How do I make a proper injection?

  1. Place the cat so that it can be restrained easily.
  2. Using your left hand (if you are right handed), lift a roll of skin from an area of loose skin.
  3. Part the hair (but do not put alcohol on the skin).
  4. Place the tip of the needle on the skin so the syringe is horizontal to the cat’s spine and pointing toward the cat’s head.
  5. Quickly pull the skin over the needle. You may need to slightly thrust the needle forward at the same time.
  6. Make the injection and remove the needle.
  7. Rub your hand over your cat’s hair at the injection site to be sure it is dry. If it is wet, the needle probably went through the roll of skin, and the injection was made on top of the skin. Since it is not possible to know how much of the insulin was injected incorrectly, it is best not to repeat the injection. However, learn from your mistake so this does not happen again.
  8. Give your cat some type of reward that can be associated with the injection.

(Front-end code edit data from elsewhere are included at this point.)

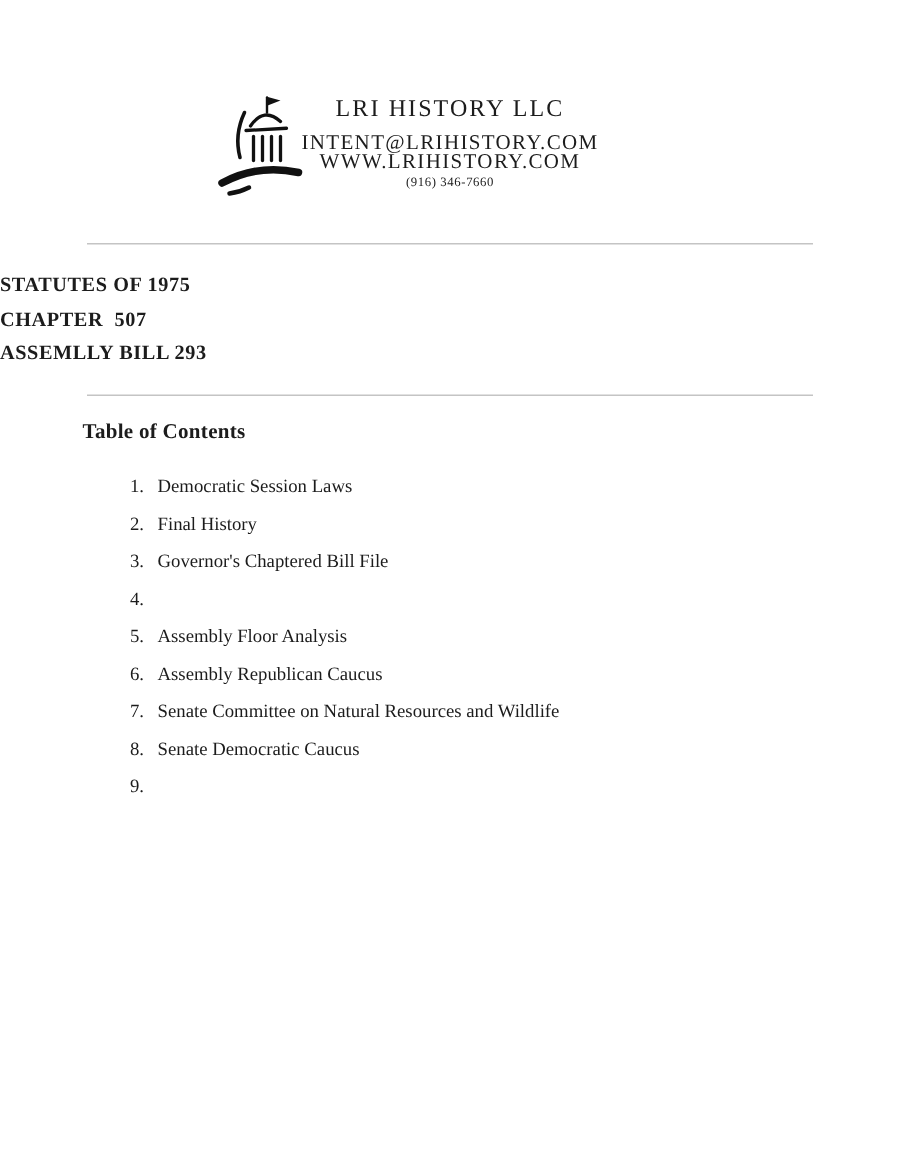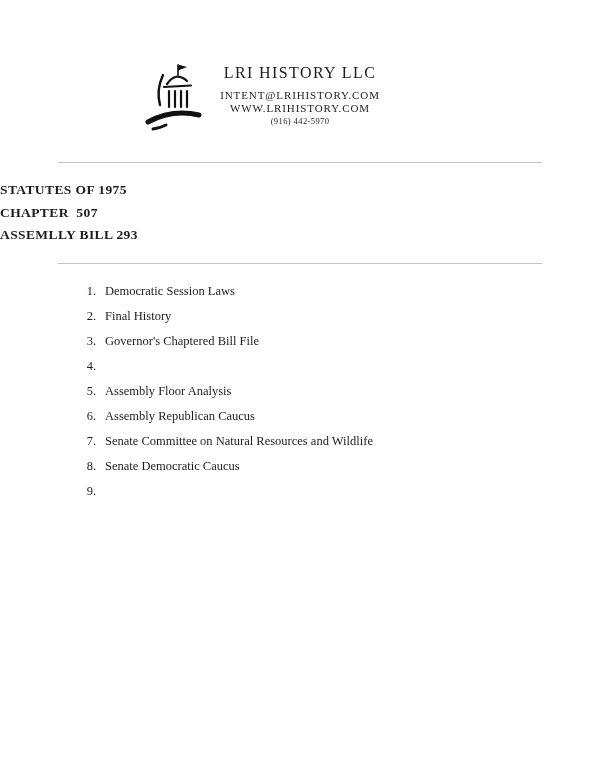"INTENT@LRIHISTORY.COM" .contact-line { font-size: 11px -> 14px }
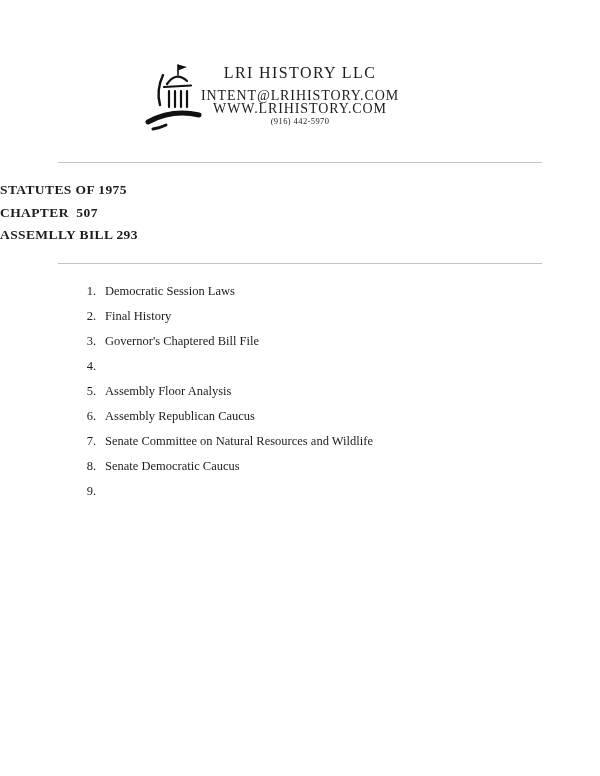"(916) 442-5970" div.phone-line { text: 442-5970 -> 346-7660 }
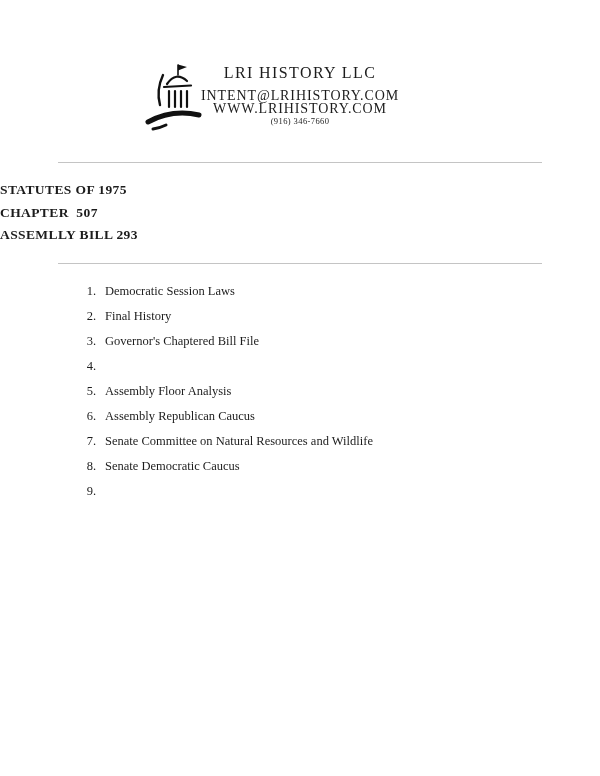"Table of Contents" div.toc-heading { html: none -> <div>Table of Contents</div> }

Stroking and holding is best, but a small treat is also acceptable.

How should my cat be cared for when I am out of town?

The ideal way to care for your diabetic cat when you are out of town is to have a friend or neighbor come to your house twice daily to give your cat its insulin and to feed it. This approach keeps almost all things consistent. If a neighbor will feed your cat but will not consent to giving insulin injections, your cat will be fine without insulin for 2-3 days. If you will be gone longer than 3 days or if you cannot find in-home care, a boarding kennel or veterinary hospital can be used for boarding. However, be sure to choose a facility that has someone available who understands diabetic cats.